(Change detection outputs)
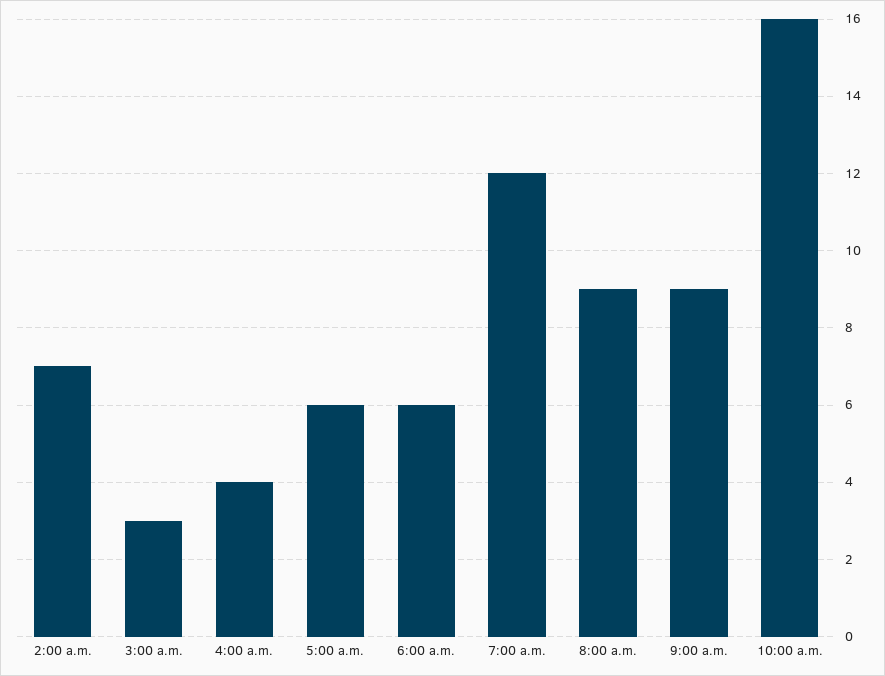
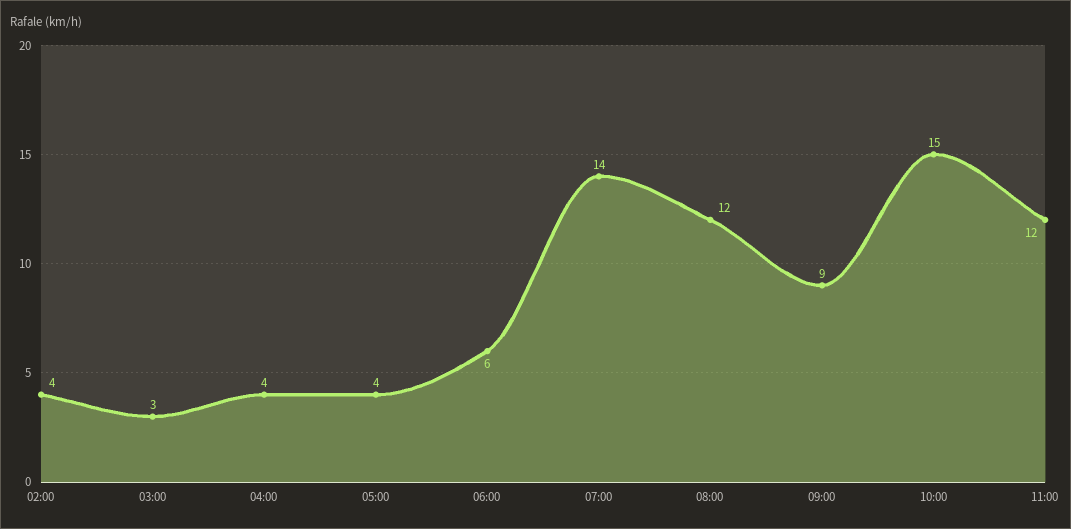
2:00 a.m.: 7 -> 4
5:00 a.m.: 6 -> 4
7:00 a.m.: 12 -> 14
8:00 a.m.: 9 -> 12
10:00 a.m.: 16 -> 15
11:00: none -> 12

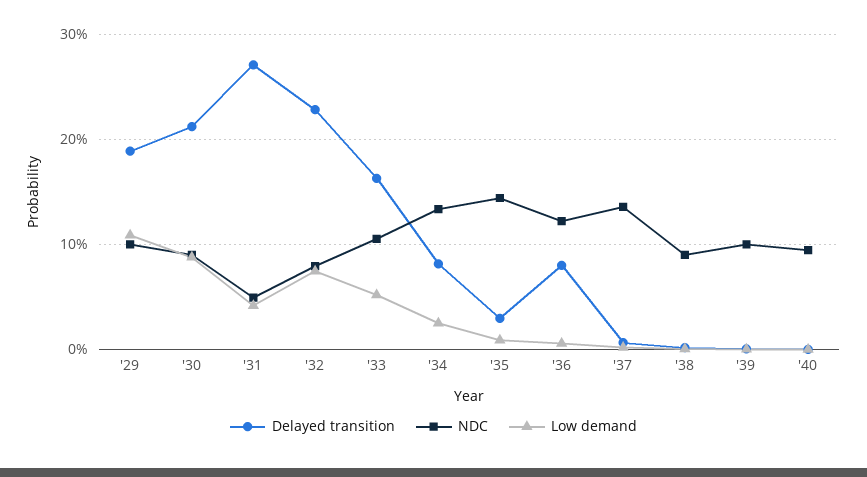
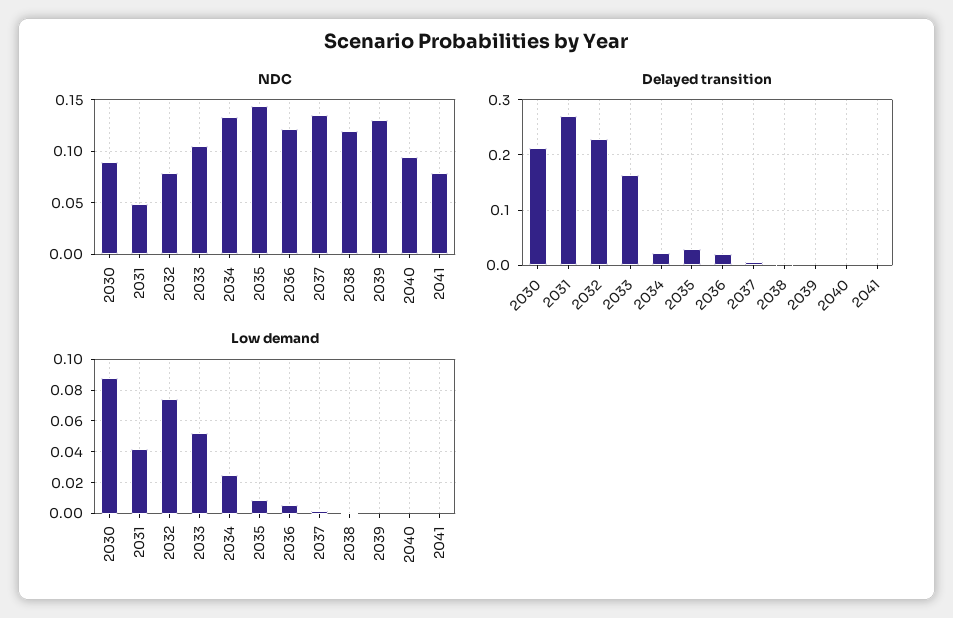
Delayed transition, '29: 0.19 -> none
NDC, '29: 0.1 -> none
Low demand, '29: 0.11 -> none
Delayed transition, '34: 0.08 -> 0.02
Delayed transition, '36: 0.08 -> 0.02
NDC, '38: 0.09 -> 0.12
NDC, '39: 0.1 -> 0.13
NDC, 2041: none -> 0.08
Delayed transition, 2041: none -> 0
Low demand, 2041: none -> 0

→ Goal of the exercise
Extract every line from the records above that contains the word "transition".

→ Exercise answer
Delayed transition, '29: 0.19 -> none
Delayed transition, '34: 0.08 -> 0.02
Delayed transition, '36: 0.08 -> 0.02
Delayed transition, 2041: none -> 0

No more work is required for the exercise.